*User interface change data*.
*** Begin section ***

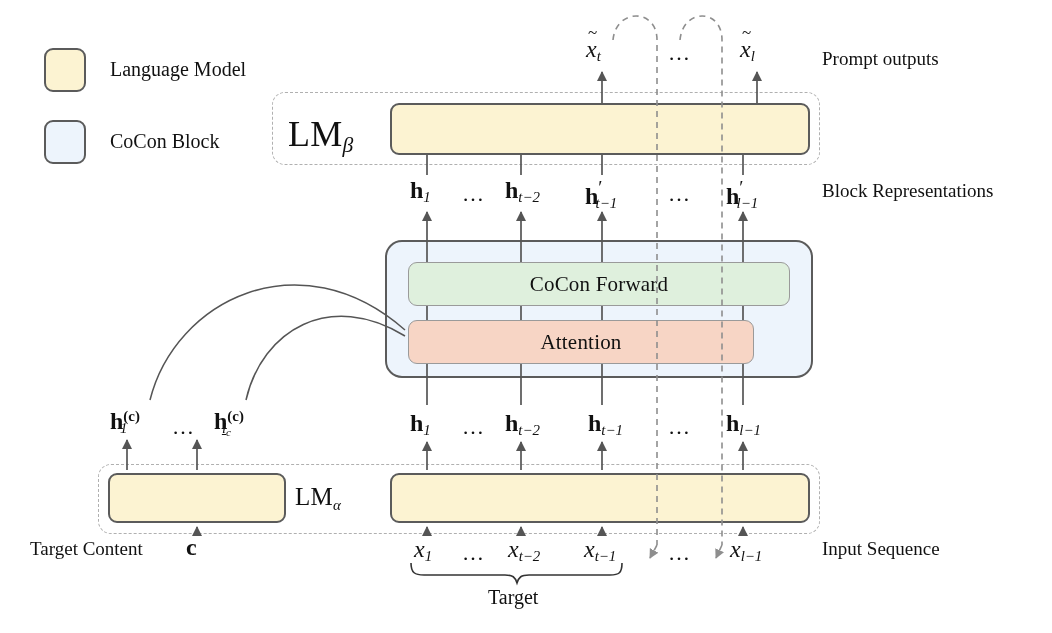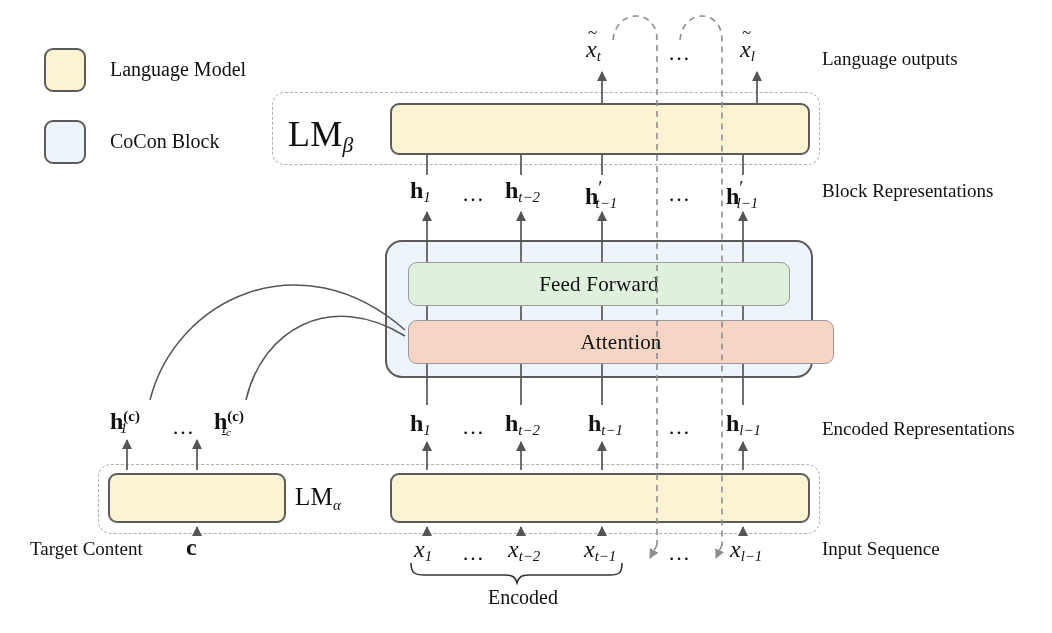--- a/index.html
+++ b/index.html
@@ -127,7 +127,7 @@
 
   <div class="abs lbl" style="left:488px;top:586px;font-size:20px;">Encoded</div>
 
-  <div class="abs lbl side-label" style="left:822px;top:48px;">Language outputs</div>
+  <div class="abs lbl side-label" style="left:822px;top:48px;">Prompt outputs</div>
   <div class="abs lbl side-label" style="left:822px;top:180px;">Block Representations</div>
   <div class="abs lbl side-label" style="left:822px;top:418px;">Encoded Representations</div>
   <div class="abs lbl side-label" style="left:822px;top:538px;">Input Sequence</div>

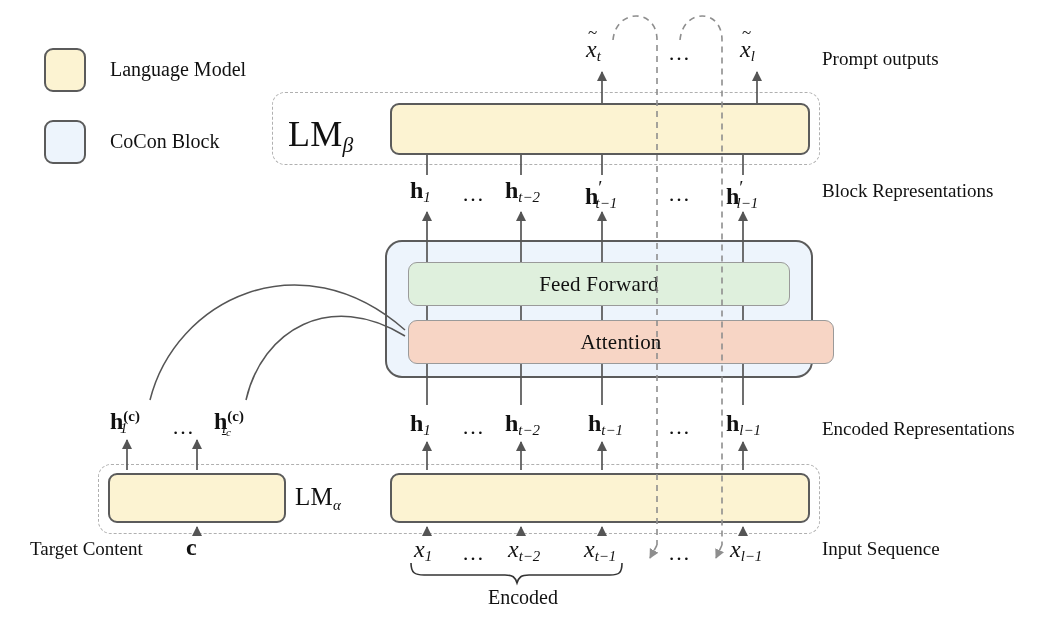--- a/index.html
+++ b/index.html
@@ -71,7 +71,7 @@
 
   <div class="abs coconblock" style="left:385px;top:240px;width:428px;height:138px;"></div>
   <div class="abs innerbox ff lbl blockname" style="left:408px;top:262px;width:382px;height:44px;">
-    <span>Feed Forward</span>
+    <span>CoCon Forward</span>
   </div>
   <div class="abs innerbox att lbl blockname" style="left:408px;top:320px;width:426px;height:44px;">
     <span>Attention</span>

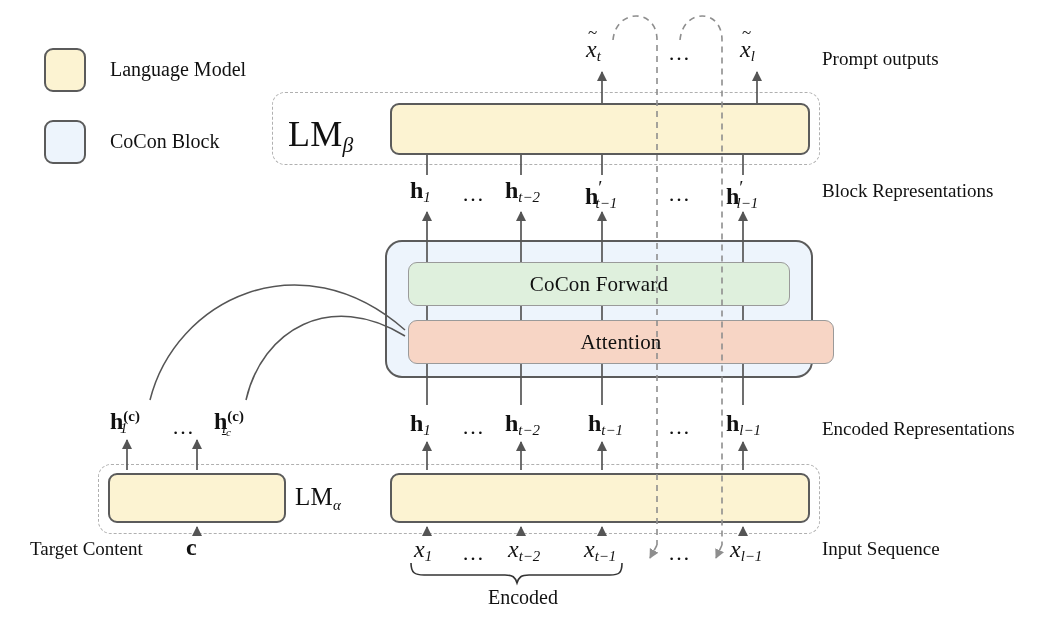--- a/index.html
+++ b/index.html
@@ -73,7 +73,7 @@
   <div class="abs innerbox ff lbl blockname" style="left:408px;top:262px;width:382px;height:44px;">
     <span>CoCon Forward</span>
   </div>
-  <div class="abs innerbox att lbl blockname" style="left:408px;top:320px;width:426px;height:44px;">
+  <div class="abs innerbox att lbl blockname" style="left:408px;top:320px;width:346px;height:44px;">
     <span>Attention</span>
   </div>
 

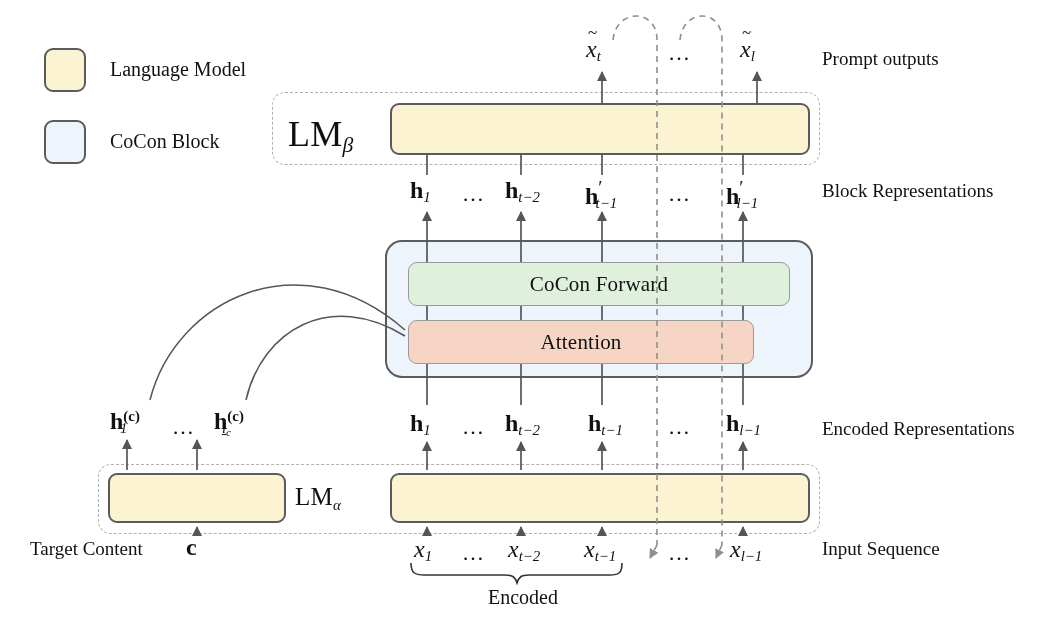--- a/index.html
+++ b/index.html
@@ -129,7 +129,6 @@
 
   <div class="abs lbl side-label" style="left:822px;top:48px;">Prompt outputs</div>
   <div class="abs lbl side-label" style="left:822px;top:180px;">Block Representations</div>
-  <div class="abs lbl side-label" style="left:822px;top:418px;">Encoded Representations</div>
   <div class="abs lbl side-label" style="left:822px;top:538px;">Input Sequence</div>
 
   <svg class="layer" viewBox="0 0 1052 633">

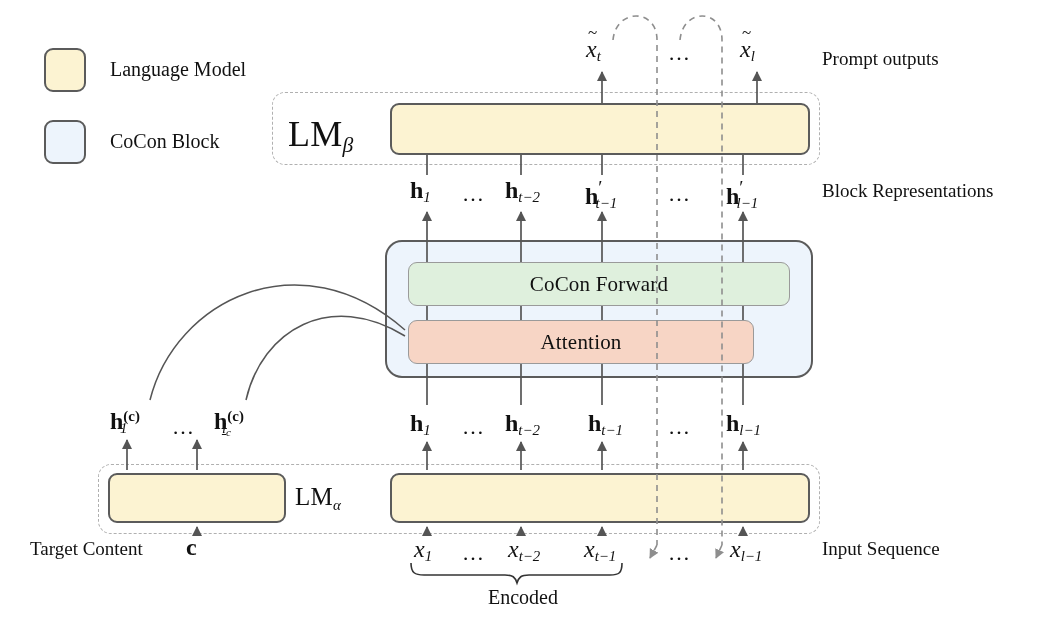--- a/index.html
+++ b/index.html
@@ -125,7 +125,7 @@
     <i>x</i><sub>l−1</sub>
   </div>
 
-  <div class="abs lbl" style="left:488px;top:586px;font-size:20px;">Encoded</div>
+  <div class="abs lbl" style="left:488px;top:586px;font-size:20px;">Target</div>
 
   <div class="abs lbl side-label" style="left:822px;top:48px;">Prompt outputs</div>
   <div class="abs lbl side-label" style="left:822px;top:180px;">Block Representations</div>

*** End section ***

*Action item*.
Each line from the one with "-73,7 +73,7 @@" through the final line of the records must be copied exactly, with no pictures and no additional lines.

*Completed exercise*.
@@ -73,7 +73,7 @@
   <div class="abs innerbox ff lbl blockname" style="left:408px;top:262px;width:382px;height:44px;">
     <span>CoCon Forward</span>
   </div>
-  <div class="abs innerbox att lbl blockname" style="left:408px;top:320px;width:426px;height:44px;">
+  <div class="abs innerbox att lbl blockname" style="left:408px;top:320px;width:346px;height:44px;">
     <span>Attention</span>
   </div>
 

--- a/index.html
+++ b/index.html
@@ -129,7 +129,6 @@
 
   <div class="abs lbl side-label" style="left:822px;top:48px;">Prompt outputs</div>
   <div class="abs lbl side-label" style="left:822px;top:180px;">Block Representations</div>
-  <div class="abs lbl side-label" style="left:822px;top:418px;">Encoded Representations</div>
   <div class="abs lbl side-label" style="left:822px;top:538px;">Input Sequence</div>
 
   <svg class="layer" viewBox="0 0 1052 633">

--- a/index.html
+++ b/index.html
@@ -125,7 +125,7 @@
     <i>x</i><sub>l−1</sub>
   </div>
 
-  <div class="abs lbl" style="left:488px;top:586px;font-size:20px;">Encoded</div>
+  <div class="abs lbl" style="left:488px;top:586px;font-size:20px;">Target</div>
 
   <div class="abs lbl side-label" style="left:822px;top:48px;">Prompt outputs</div>
   <div class="abs lbl side-label" style="left:822px;top:180px;">Block Representations</div>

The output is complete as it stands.